Мадам Стессель зарыдала.
– Плачь, плачь, матушка, слежами горе выходит! – утешал её Надеин.
Руся побежала за водой. Возвращаясь, она увидела, как в зал входили Звонарёвы, и сообщила об этом Вере Алексеевне.
– Позови ко мне Варю и её мужа, – попросила та. – Он ведь свидетель по делу и показывает против Анатолия Михайловича. Мне обязательно нужно с ними поговорить.
Руся направилась к сестре, сидевшей в глубине зала. Пробираться туда было нелегко. Варя встретила сестру без всякой радости и, выслушав просьбу её свекрови, уже хотела ответить отказом, когда увидела, что к ней идёт сама Вера Алексеевна. Избежать встречи было уже невозможно. Скрепя сердце Варя подошла к генеральше.
– Милая Варенька!
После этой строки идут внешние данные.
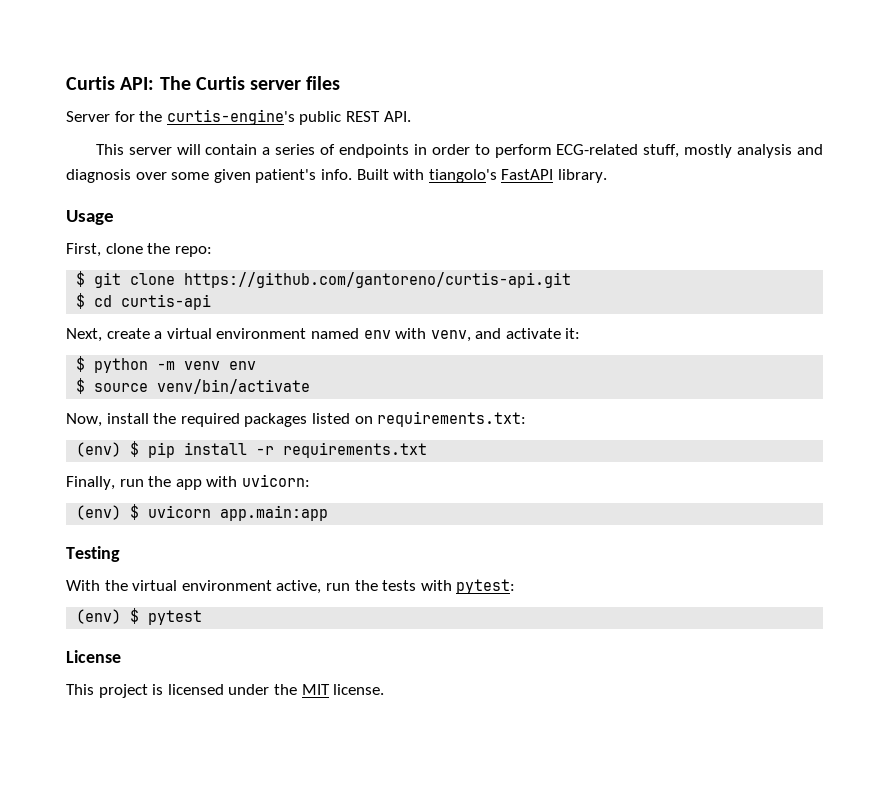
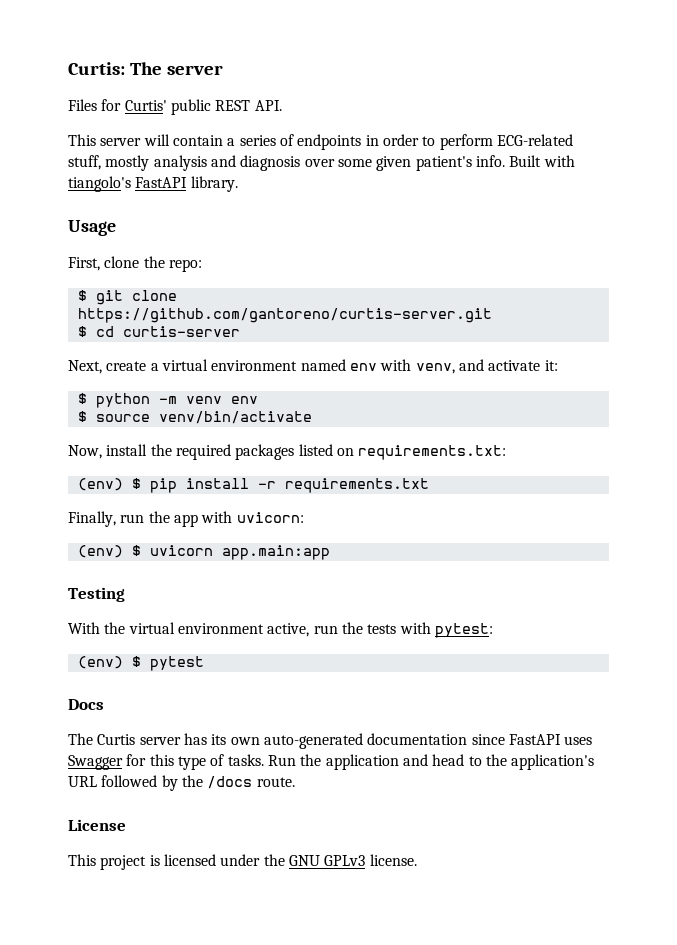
[66,76,341,90] [66,109,295,125] Curtis API: The Curtis server files // Server for the curtis-engine's -> [68,62,223,75] [68,99,167,111] Curtis: The server // Files for Curtis'
[184,272,572,288] https://github.com/gantoreno/curtis-api.git -> [77,308,492,323] https://github.com/gantoreno/curtis-server.git
[121,294,212,310] curtis-api -> [122,326,240,337] curtis-server
(203, 617) none -> [68,699,104,710] [68,733,593,749] [68,754,595,770] [68,775,295,791] // Docs // The Curtis server has its own auto-generated documentation since FastAPI uses Swagger for this type of tasks. Run the application and head to the application's URL followed by the /docs route.
[301,684,330,695] MIT -> [288,855,366,866] GNU GPLv3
Если бы ты знала, как ты возмужала и похорошела, – запела Вера Алексеевна, заключая Звонарёву в свои объятия. – С твоей стороны просто нехорошо забывать нас.
– Я учусь в медицинском институте и очень занята, – сухо ответила Варя, освобождаясь от объятий.
– Приходи в первый ряд, мне надо поговорить с тобой и твоим мужем, – настаивала Стессель.
– Я здесь со знакомыми, и мне неудобно их покидать, – отказалась Варя.
– Вижу. Это, кажется, мосье Борейко, а с ним бывшие учительницы из Пушкинской школы. Они даже не хотят со мной поздороваться, – презрительно скривила губы генеральша.
– Насколько я знаю, в Артуре вы не водили с ними знакомства, – колко напомнила Варя.
– Все, кто был в Артуре, теперь отворачиваются от нас, а тогда заискивали и лебезили перед нами, – вздохнула Вера Алексеевна.
– Учительницы никогда ни перед кем не лебезили, – резко возразила Варя.
– Ты по-прежнему дерзка, Варя! Чувствуется тлетворное влияние всё этих же, с позволения сказать, учительниц, – недовольно поморщилась генеральша.
– Что вам от меня надо? – раздраженно спросила Варя.